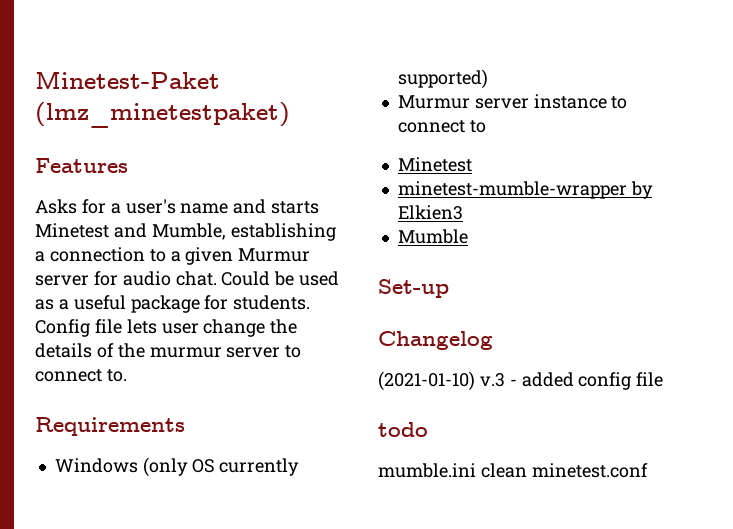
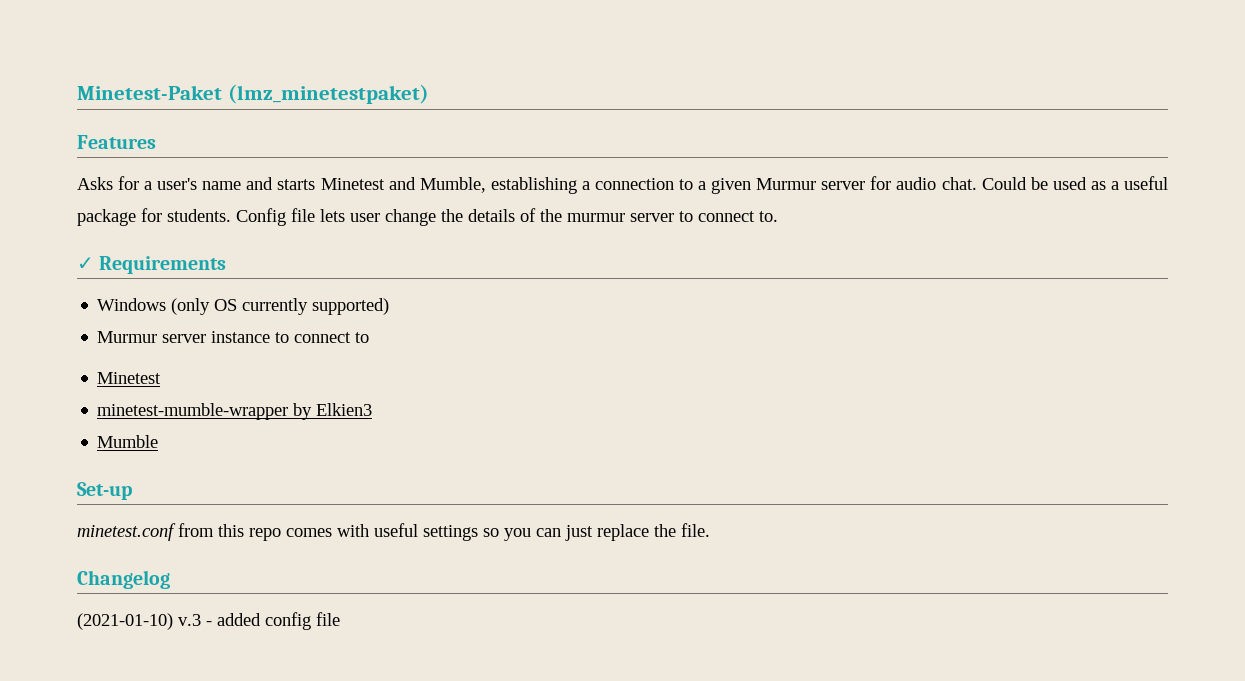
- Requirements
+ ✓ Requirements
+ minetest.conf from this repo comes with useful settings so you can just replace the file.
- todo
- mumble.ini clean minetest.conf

DIRECTIONS:
Pictures stay out; everything else in the records gets copied exactly.

TASK SOLUTION:
- Requirements
+ ✓ Requirements
+ minetest.conf from this repo comes with useful settings so you can just replace the file.
- todo
- mumble.ini clean minetest.conf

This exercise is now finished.